The lessons not learned from Virginia Tech

This article appeared in the April 16 issue of the Spartan Daily

It's been two years since a kid who was kicked out of a poetry class stalked the halls of a Virginia university, firing a barrage of bullets that pierced the flesh of his fellow students and professors.

The massacre of Virginia Tech took the lives of 32 innocent people. Finally, the shooter, Seung-Hui Cho, ended his bitter rampage by turning the gun on himself.

In the end, he killed 30 students, two professors and wounded 25 others.

When news broke of Cho's rampage, the media descended upon Blacksburg, Va., thrusting the small city of 150,000 into the national spotlight.

Images of anguished community members, sobbing as they clutched pictures of loved ones, dominated the front pages of newspapers around the world, making it impossible for the wounds of those who were affected by the tragedy to begin to heal.

Later, information emerged that NBC received a "multimedia manifesto" from the shooter. It contained 43 photos, a 23-page written statement and 28 video clips of Cho.

"You had 100 billion chances and ways to avoid today. But you decided to spill my blood," Cho said in the video. "You forced me into a corner and gave me only one option. The decision was yours. Now you have blood on your hands that will never wash off."

Filled with rage, Cho confessed, "I didn't have to do this. I could have left, I could have fled, but no. I will no longer run. If not for me, for my children, for my brothers and sisters that you fucked. I did it for them."

The video clips were glimpses into the mind of a mass murderer.

People who knew Cho at Virginia Tech described him as a quiet individual who didn't socialize with others.

The video clips sent to NBC showed a different side of the gunman. Laced with anger and frustration, he listed the crimes his fellow students committed against him.

"You have vandalized my heart, raped my soul and torched my conscience," he said.

The days that followed the massacre were a blur. Each of my professors trashed their pre-planned lessons, and instead, dedicated class time to talking about the tragedy and how we felt about it.

The ill-tempered demeanor of my strictest professor melted into compassion and benevolence. He told the class that we could approach him with any of our problems, because he cares.

But the compassion was short lived, and, after a week, life went back to pre-Virginia Tech with the same old routines.

The camera crews and reporters trickled out of town, allowing family and friends of the victims to grieve in peace. Professors dropped their overly-nice act and stopped trying to be friends to their students.

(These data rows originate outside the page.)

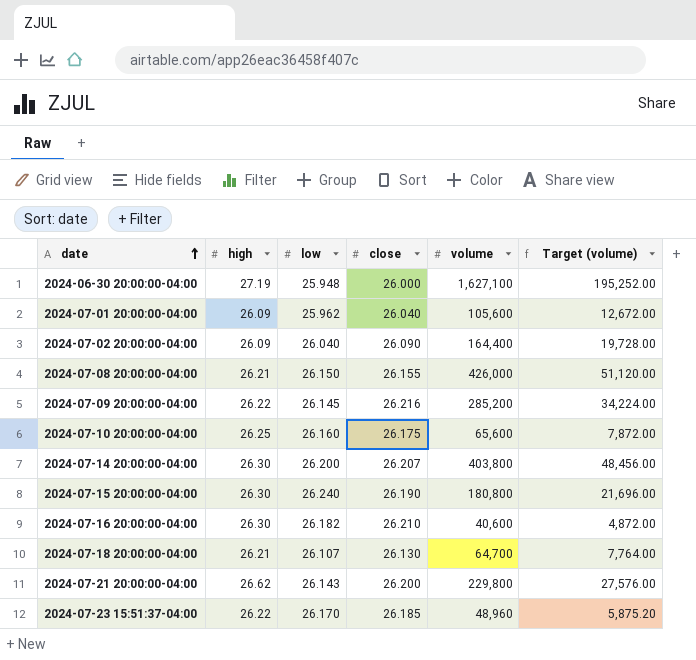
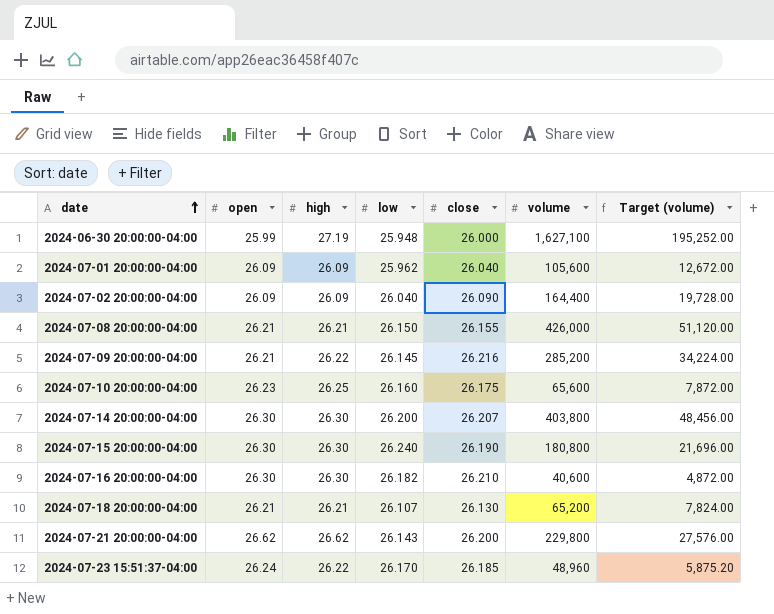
column open | position: none -> 2
2024-07-18 20:00:00-04:00 | volume: 64,700 -> 65,200
2024-07-18 20:00:00-04:00 | Target (volume): 7,764.00 -> 7,824.00

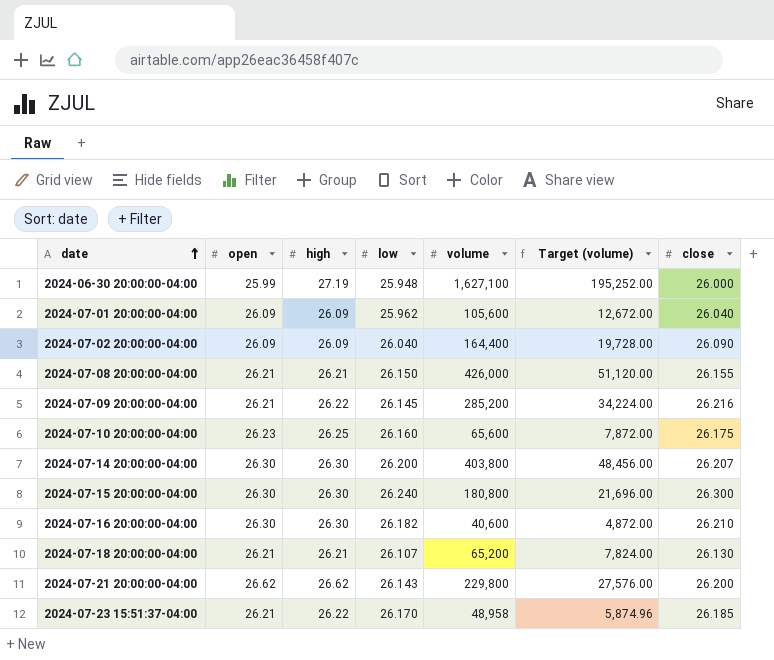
column close | position: 5 -> 7
2024-07-15 20:00:00-04:00 | close: 26.190 -> 26.300
2024-07-23 15:51:37-04:00 | open: 26.24 -> 26.21
2024-07-23 15:51:37-04:00 | volume: 48,960 -> 48,958
2024-07-23 15:51:37-04:00 | Target (volume): 5,875.20 -> 5,874.96

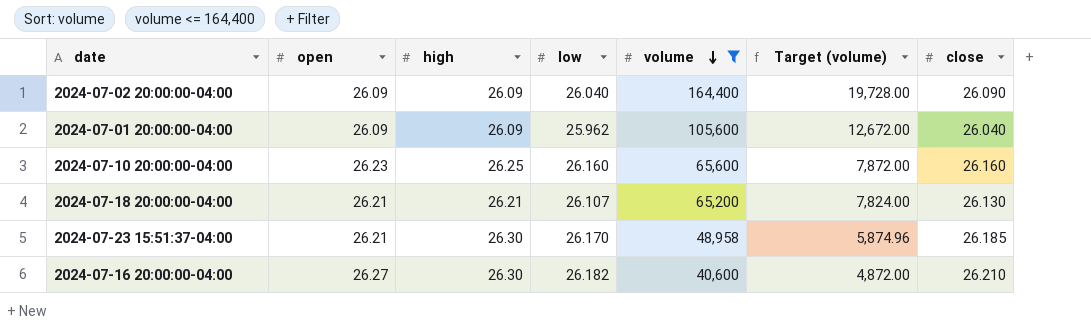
filter: none -> volume <= 164,400
row order: date ascending -> volume descending
2024-07-10 20:00:00-04:00 | close: 26.175 -> 26.160
2024-07-23 15:51:37-04:00 | high: 26.22 -> 26.30
2024-07-16 20:00:00-04:00 | open: 26.30 -> 26.27

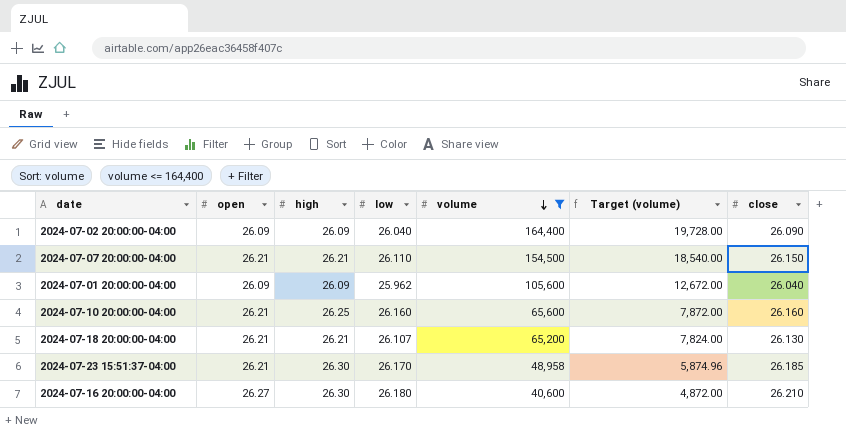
row 2024-07-07 20:00:00-04:00: none -> 26.21 | 26.21 | 26.110 | 154,500 | 18,540.00 | 26.150
2024-07-10 20:00:00-04:00 | open: 26.23 -> 26.21
2024-07-16 20:00:00-04:00 | low: 26.182 -> 26.180

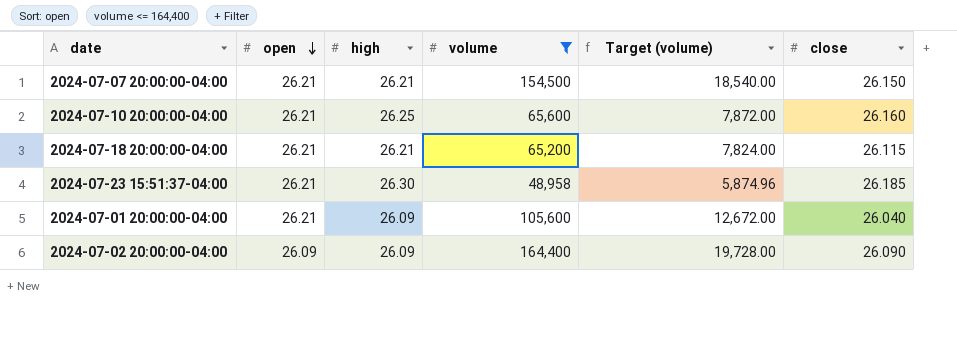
row order: volume descending -> open descending
column low | position: 4 -> none
row 2024-07-16 20:00:00-04:00: 26.27 | 26.30 | 26.180 | 40,600 | 4,872.00 | 26.210 -> none
2024-07-18 20:00:00-04:00 | close: 26.130 -> 26.115
2024-07-01 20:00:00-04:00 | open: 26.09 -> 26.21

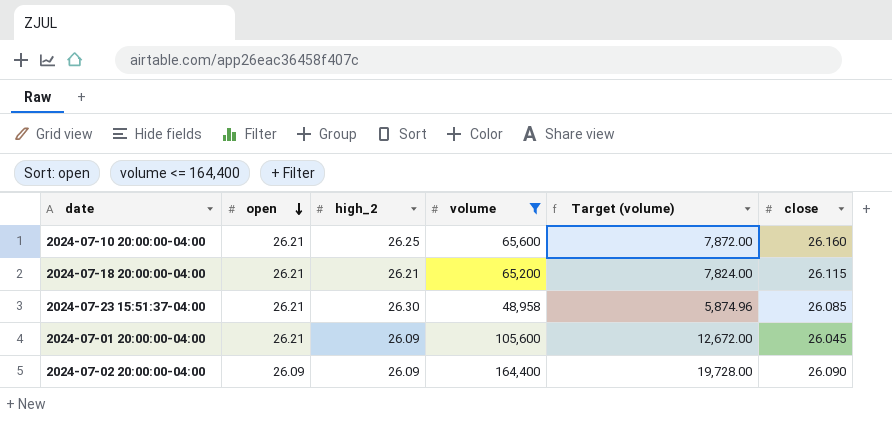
column name: high -> high_2
row 2024-07-07 20:00:00-04:00: 26.21 | 26.21 | 154,500 | 18,540.00 | 26.150 -> none
2024-07-23 15:51:37-04:00 | close: 26.185 -> 26.085
2024-07-01 20:00:00-04:00 | close: 26.040 -> 26.045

The image of an expressionless Cho, holding a gun in each of his hands, faded from our memories.

And that's why it will happen again. It has happened again. In the U.S., there have been 12 school shootings since April 16, 2007. And it will continue to happen.

It will happen because lawmakers refuse to take action to get guns off the streets.

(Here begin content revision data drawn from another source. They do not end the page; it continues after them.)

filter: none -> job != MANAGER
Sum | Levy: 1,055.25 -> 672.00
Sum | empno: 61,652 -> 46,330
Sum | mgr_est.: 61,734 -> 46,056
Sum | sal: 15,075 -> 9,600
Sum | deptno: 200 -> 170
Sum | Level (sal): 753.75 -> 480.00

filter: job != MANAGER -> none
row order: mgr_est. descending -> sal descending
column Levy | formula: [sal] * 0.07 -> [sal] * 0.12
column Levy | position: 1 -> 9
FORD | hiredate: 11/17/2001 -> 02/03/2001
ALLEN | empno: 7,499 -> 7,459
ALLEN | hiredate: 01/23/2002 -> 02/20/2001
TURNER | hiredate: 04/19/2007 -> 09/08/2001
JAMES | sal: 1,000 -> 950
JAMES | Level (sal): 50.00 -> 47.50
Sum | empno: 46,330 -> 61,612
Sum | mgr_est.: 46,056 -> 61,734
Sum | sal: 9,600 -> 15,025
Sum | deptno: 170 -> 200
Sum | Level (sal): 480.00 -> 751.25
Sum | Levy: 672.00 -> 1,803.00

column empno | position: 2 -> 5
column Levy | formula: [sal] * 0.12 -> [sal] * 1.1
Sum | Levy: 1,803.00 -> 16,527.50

It will happen because school officials don't have the tools to recognize the Chos in their classrooms, and they are unsure of how to approach those disturbed, suicidal individuals.

It will happen because children aren't taught that it's wrong to ostracize others for how they look, what they wear or how they act.

It will happen again because we live in an imperfect society that breeds anger, hate and distrust for people who are different from us.

So today, on the two-year anniversary of the Virginia Tech tragedy, remember what you promptly forgot 23 months ago. Life is precious, and in a blink of an eye, for no apparent reason, it can be taken away.